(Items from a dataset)
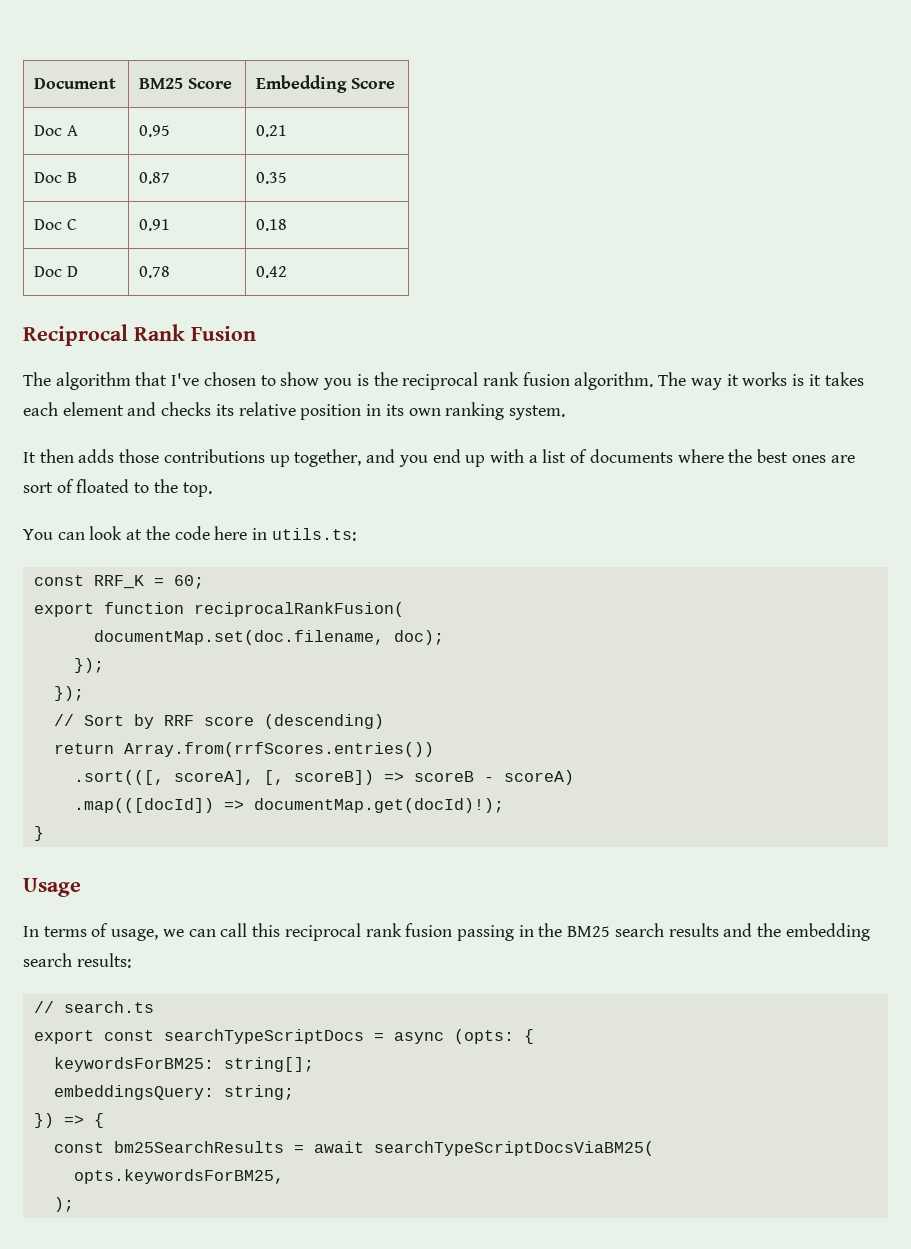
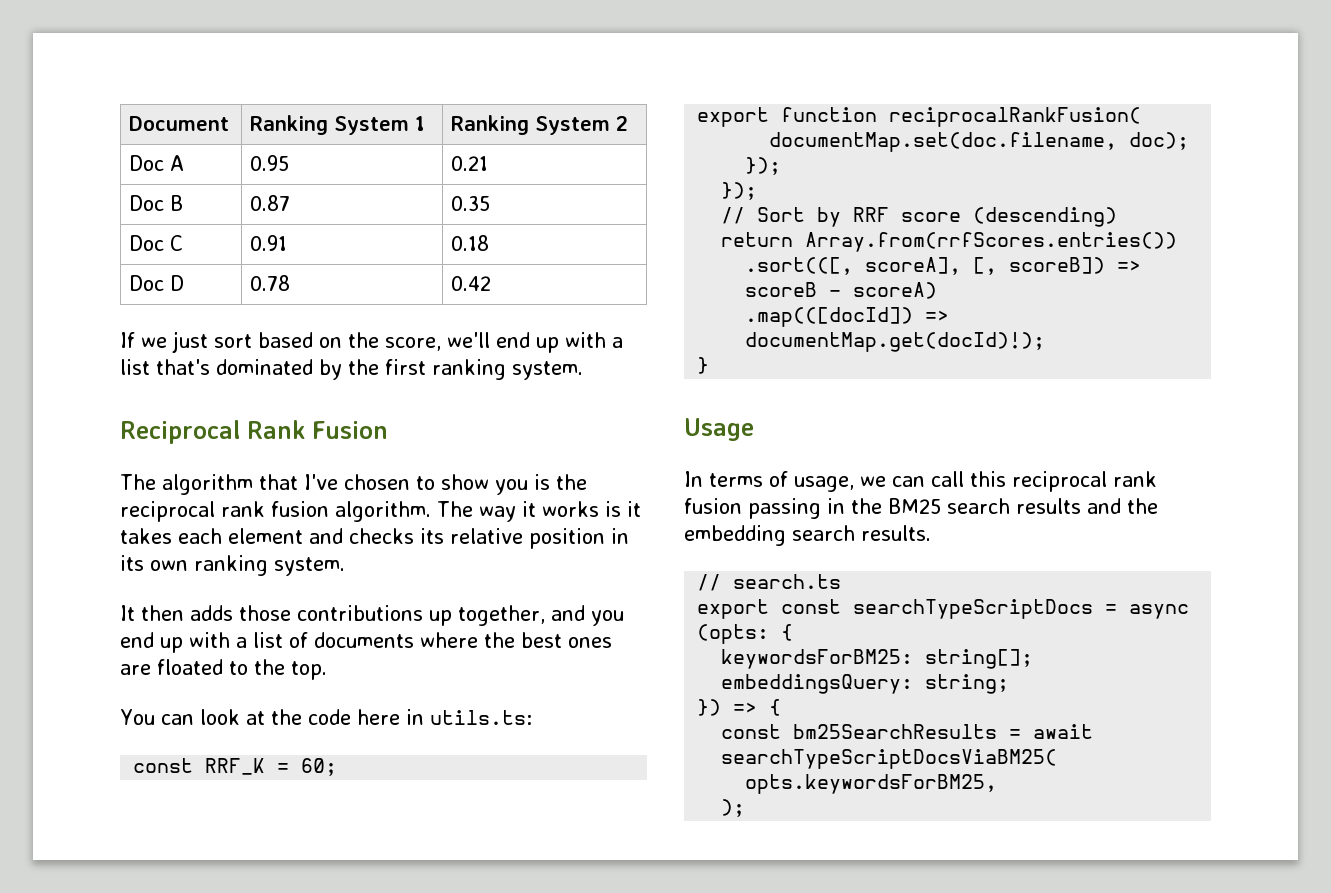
- Document | BM25 Score | Embedding Score
+ Document | Ranking System 1 | Ranking System 2
+ If we just sort based on the score, we'll end up with a list that's dominated by the first ranking system.
- It then adds those contributions up together, and you end up with a list of documents where the best ones are sort of floated to the top.
+ It then adds those contributions up together, and you end up with a list of documents where the best ones are floated to the top.
- In terms of usage, we can call this reciprocal rank fusion passing in the BM25 search results and the embedding search results:
+ In terms of usage, we can call this reciprocal rank fusion passing in the BM25 search results and the embedding search results.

__EXERCISE AIM__
Print the records above verbatim, minus any pictures.

__SOLVED EXERCISE__
- Document | BM25 Score | Embedding Score
+ Document | Ranking System 1 | Ranking System 2
+ If we just sort based on the score, we'll end up with a list that's dominated by the first ranking system.
- It then adds those contributions up together, and you end up with a list of documents where the best ones are sort of floated to the top.
+ It then adds those contributions up together, and you end up with a list of documents where the best ones are floated to the top.
- In terms of usage, we can call this reciprocal rank fusion passing in the BM25 search results and the embedding search results:
+ In terms of usage, we can call this reciprocal rank fusion passing in the BM25 search results and the embedding search results.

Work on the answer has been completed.